The followers of Jesus came to think he had been raised because some of them (probably not all of them) had visions of him afterwards. Both Christian and non-Christian historians can agree that it was visions of Jesus that made some of Jesus’ followers convinced that he was no longer dead. Christians would say that the disciples had these visions because Jesus really appeared to them. Non-Christians would say that (several of ) the disciples had hallucinations. Hallucinations happen all the time. Especially of deceased loved ones (your grandmother who turns up in your bedroom) and of significant religious figures (the Blessed Virgin Mary, who appears regularly in extraordinarily well-documented events). Jesus was both a lost loved one and an important religious leader. As bereaved, heartbroken, and guilt-ridden followers, the disciples were prime candidates for such visionary experiences.

Once the disciples claimed Jesus was alive again but was (obviously) no longer here with them, they came to think that he had been taken up to heaven (where else could he be?). In ancient Greek, Roman, and Jewish thinking, a person exalted to the heavenly realm was divinized – himself made divine. That’s what the earliest Christians thought about Jesus. After that a set of evolutionary forces took over, in which the followers of Jesus began saying more and more exalted things about him – that he had been made the son of God at his resurrection; no, it was at his baptism; no, it was at his birth; no, it was before he came into the world; no – he had never been made the son of God, he had always been the Son of God; in fact, he had always been God; more than that, he had created the world; and yet more, he was an eternal being equal with God Almighty.

It’s a fascinating set of developments. It is highly important. And it matters not just for those who believe that the followers of Jesus got it right, but for anyone who cares about the factors that shaped the world we live in today.

Ehrman writes: “Both Christian and non-Christian historians can agree that it was visions of Jesus that made some of Jesus’ followers convinced that he was no longer dead. Christians would say that the disciples had these visions because Jesus really appeared to them.” (My responses are indented.)

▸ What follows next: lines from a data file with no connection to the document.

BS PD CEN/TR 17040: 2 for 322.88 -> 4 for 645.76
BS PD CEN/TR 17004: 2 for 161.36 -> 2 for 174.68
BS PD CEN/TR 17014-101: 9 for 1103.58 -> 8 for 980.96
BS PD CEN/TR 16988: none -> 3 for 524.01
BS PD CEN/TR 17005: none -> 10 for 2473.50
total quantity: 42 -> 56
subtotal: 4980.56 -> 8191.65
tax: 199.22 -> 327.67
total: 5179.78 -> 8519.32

Not quite: Christians would say that the disciples experienced not merely “visions,” but a fully embodied person. The Gospels go out of their way to portray that Jesus is a physical being, capable of eating and drinking, touching and being touched.

Why am I being picky? Because there are plenty of words to describe an immaterial “vision” of Jesus. These eyewitnesses didn’t use those words. They said that Jesus had been resurrected, which has a very specific, physical meaning within a Jewish context. And as I argued in my sermon on Sunday, nothing would tempt pious Jews such as the Twelve disciples, James the half-brother of Jesus, and the apostle Paul to apply the word “resurrection” to what they had experienced unless they were convinced that Jesus had appeared to them physically.

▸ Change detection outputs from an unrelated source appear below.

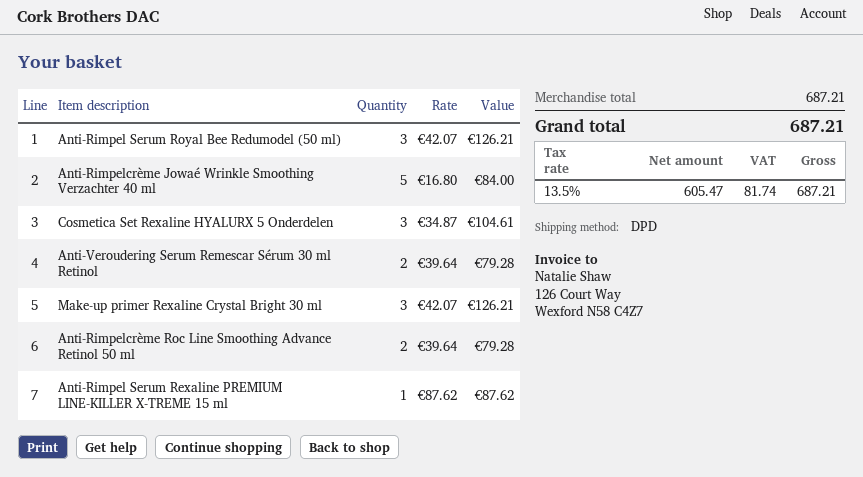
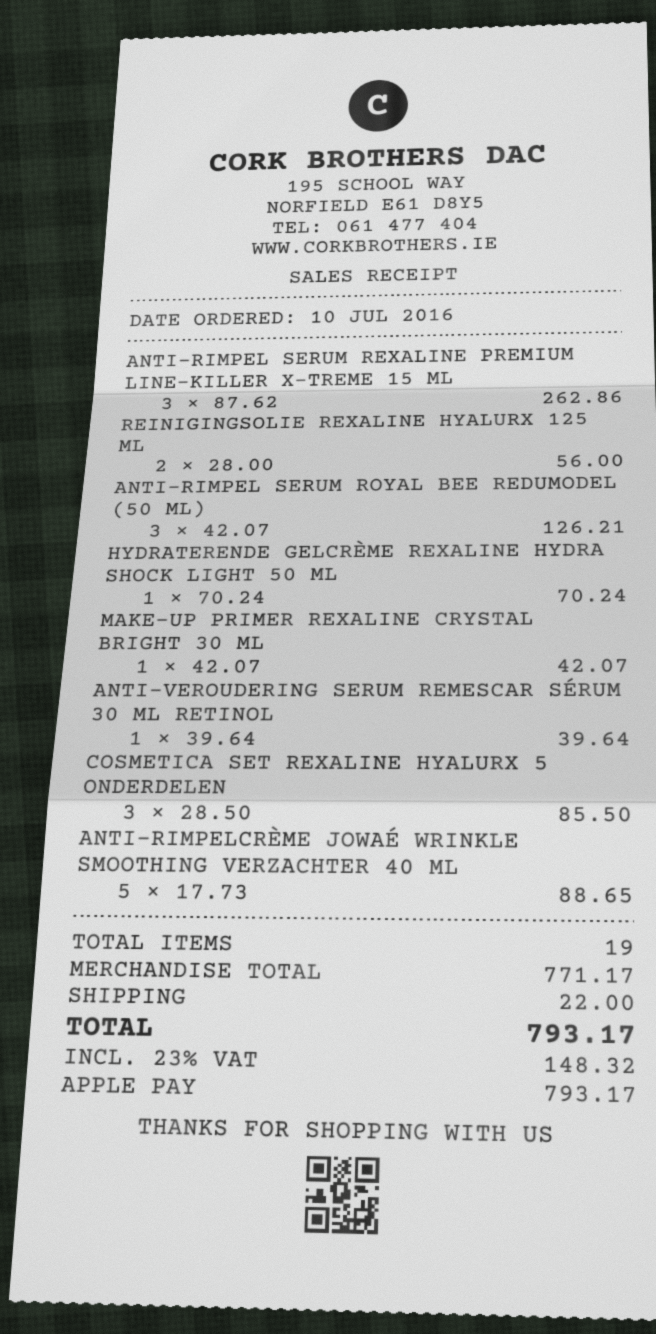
Anti-Rimpelcrème Jowaé Wrinkle Smoothing Verzachter 40 ml: 5 x 16.80 = 84.00 -> 5 x 17.73 = 88.65
Cosmetica Set Rexaline HYALURX 5 Onderdelen: 3 x 34.87 = 104.61 -> 3 x 28.50 = 85.50
Anti-Veroudering Serum Remescar Sérum 30 ml Retinol: 2 x 39.64 = 79.28 -> 1 x 39.64 = 39.64
Make-up primer Rexaline Crystal Bright 30 ml: 3 x 42.07 = 126.21 -> 1 x 42.07 = 42.07
Anti-Rimpelcrème Roc Line Smoothing Advance Retinol 50 ml: 2 x 39.64 = 79.28 -> none
Anti-Rimpel Serum Rexaline PREMIUM LINE-KILLER X-TREME 15 ml: 1 x 87.62 = 87.62 -> 3 x 87.62 = 262.86
REINIGINGSOLIE REXALINE HYALURX 125 ML: none -> 2 x 28.00 = 56.00
HYDRATERENDE GELCRÈME REXALINE HYDRA SHOCK LIGHT 50 ML: none -> 1 x 70.24 = 70.24
subtotal: 687.21 -> 771.17
shipping: none -> 22.00
tax: 13.5% = 81.74 -> 23% = 148.32
total: 687.21 -> 793.17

Also, as I said on Sunday, Jesus also appeared to groups of disciples, as one resurrection eyewitness, St. Paul, says in 1 Corinthians 15. People don’t experience hallucinations of the exact same thing at the same time. Paul could have been wrong, of course, but he does challenge skeptics to prove him wrong by saying that most of these “more than 500″ eyewitnesses are still alive. He was convinced that there were hundreds of people who, like him, could back up his story. Was Paul mistaken? Did these hundreds of people not exist? Or were they also completely wrong about experiencing the resurrected Lord?

“Hallucinations happen all the time,” Ehrman writes. “Especially of deceased loved ones (your grandmother who turns up in your bedroom) and of significant religious figures (the Blessed Virgin Mary, who appears regularly in extraordinarily well-documented events).”

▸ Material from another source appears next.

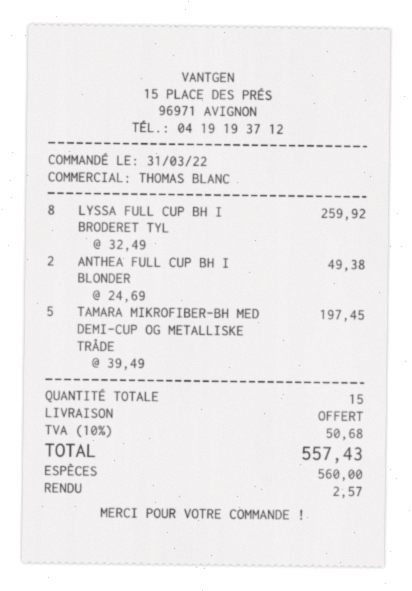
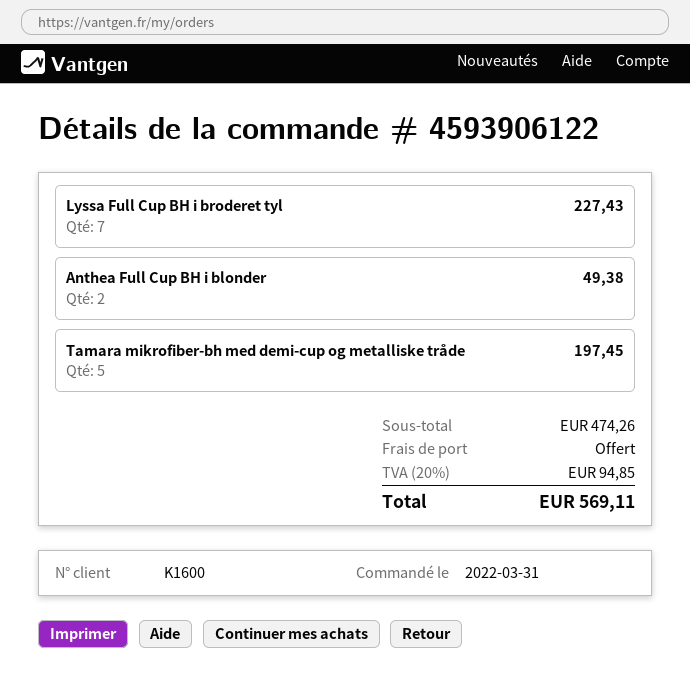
LYSSA FULL CUP BH I BRODERET TYL: 8 for 259.92 -> 7 for 227.43
tax: 10% = 50.68 -> 20% = 94.85
total: 557.43 -> 569.11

If hallucinations “happen all the time,” they probably happened “all the time” back in Jesus’ day, too. Yet people rarely claimed that these hallucinations meant their loved ones had returned from the dead. Isn’t it likely that before these apostles went around the Roman Empire suffering persecution, torture, and death, they would be convinced that Jesus’ resurrection was something very different from any old hallucination—which, as Ehrman says, happens all the time? They would also know the difference between a spiritual experience of the Lord versus the physical experience that they claimed.

Or think of it like this: When your deceased grandmother “turns up in your bedroom,” do you therefore believe that she’s no longer dead? Do you believe not that she’s a figment of you imagination or even a real ghost, but a living, breathing person who has risen from the dead? Does this “hallucination” convince you to drop whatever else you’re doing and tell everyone that your grandmother is no longer dead? Are you so convinced that she’s come back to life that you’re willing to die for that belief?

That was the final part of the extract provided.